Mit dem zunehmenden Einfluss des Zarenreiches tritt seit dem 19. Jahrhundert der Konflikt zwischen russischem Hegemonieanspruch und ukrainischem Unabhängigkeitsbestreben immer deutlicher zu Tage: 1863 werden im russischen Herrschaftsgebiet ukrainische Publikationen verboten, 1876 folgt die Einschränkung der ukrainischen Sprache. Der erste Versuch einer ukrainischen Unabhängigkeit nach Ende des Zarenreiches scheitert, weil 1918 bis 1920 die Kriege gegen Polen und Russland verloren gehen. Auch innerhalb der Sowjetunion versucht die Ukraine ein Mindestmaß an Selbstständigkeit zu erlangen; viele Bauern widersetzten sich der Zwangskollektivierung. Durch den Widerstand sah Stalin die Sowjetunion in ihrer Existenz bedroht. Es folgte der Holodomor, die absichtlich herbeigeführte Hungersnot, der rund vier Millionen Ukrainer zum Opfer fielen. (Das EU-Parlament hat Ende 2022 den Holodomor als Völkermord anerkannt.)
Staatliche Unabhängigkeit erlangt die Ukraine erst 1991: Bei den ersten freien Wahlen stimmten 90 Prozent der Wähler und Wählerinnen für die Selbstständigkeit und versetzen damit der Sowjetunion den endgültigen Todesstoß. Mehrheiten gab es übrigens auch in der Region Donezk (83 Prozent) und auf der Krim (54 Prozent). Die ukrainische Unabhängigkeit und die Weigerung der Ukraine, integraler Bestandteil der neu entstandenen Gemeinschaft Unabhängiger Staaten (GUS) zu werden, werden in Russland immer noch als Affront aufgefasst. Die Einmischungen Russlands in die inneren Angelegenheiten der Ukraine bis hin zu der Annexion der Krim und dem Angriff im Februar 2022 sind also Versuche, die Ablösung der Ukraine um jeden Preis rückgängig zu machen.
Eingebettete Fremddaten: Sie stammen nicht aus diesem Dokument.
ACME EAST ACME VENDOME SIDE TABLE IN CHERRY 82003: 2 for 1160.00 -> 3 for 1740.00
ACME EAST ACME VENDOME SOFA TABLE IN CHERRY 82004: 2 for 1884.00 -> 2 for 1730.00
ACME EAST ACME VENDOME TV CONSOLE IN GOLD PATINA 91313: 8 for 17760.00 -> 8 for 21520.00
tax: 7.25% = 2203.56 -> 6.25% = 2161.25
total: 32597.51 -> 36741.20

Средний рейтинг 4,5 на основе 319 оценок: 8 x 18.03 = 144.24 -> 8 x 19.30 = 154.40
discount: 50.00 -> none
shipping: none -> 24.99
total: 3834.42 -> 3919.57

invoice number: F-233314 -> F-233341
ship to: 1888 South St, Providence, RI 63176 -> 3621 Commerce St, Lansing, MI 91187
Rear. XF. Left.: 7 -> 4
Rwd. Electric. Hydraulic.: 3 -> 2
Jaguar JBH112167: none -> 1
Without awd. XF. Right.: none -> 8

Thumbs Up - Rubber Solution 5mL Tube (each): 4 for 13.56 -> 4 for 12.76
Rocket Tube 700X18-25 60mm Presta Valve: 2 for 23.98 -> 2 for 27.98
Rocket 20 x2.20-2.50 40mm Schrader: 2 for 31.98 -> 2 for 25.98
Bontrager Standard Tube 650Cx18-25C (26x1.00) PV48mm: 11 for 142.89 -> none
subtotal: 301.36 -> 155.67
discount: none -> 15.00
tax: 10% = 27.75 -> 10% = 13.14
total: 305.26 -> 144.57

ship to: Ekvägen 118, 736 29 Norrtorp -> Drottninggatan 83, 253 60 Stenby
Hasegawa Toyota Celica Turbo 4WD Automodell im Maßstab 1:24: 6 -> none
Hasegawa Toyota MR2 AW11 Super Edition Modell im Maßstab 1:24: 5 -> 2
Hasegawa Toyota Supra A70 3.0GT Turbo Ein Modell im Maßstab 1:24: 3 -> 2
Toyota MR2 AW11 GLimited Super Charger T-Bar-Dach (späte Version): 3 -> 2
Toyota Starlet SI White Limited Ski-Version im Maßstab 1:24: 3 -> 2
Serhii Plokhy schreibt über all das ebenso lebendig wie detailliert. Eine ausführliche Zeittafel und ein Personenregister helfen bei der Orientierung. »Das Tor Europas« ist ein Buch, das dabei hilft, die aktuelle Konfrontation historisch einordnen zu können. Außerdem ist es das vielschichtige Porträt einer Nation, die mitsamt ihrer reichen Geschichte gerade von der Landkarte getilgt werden soll.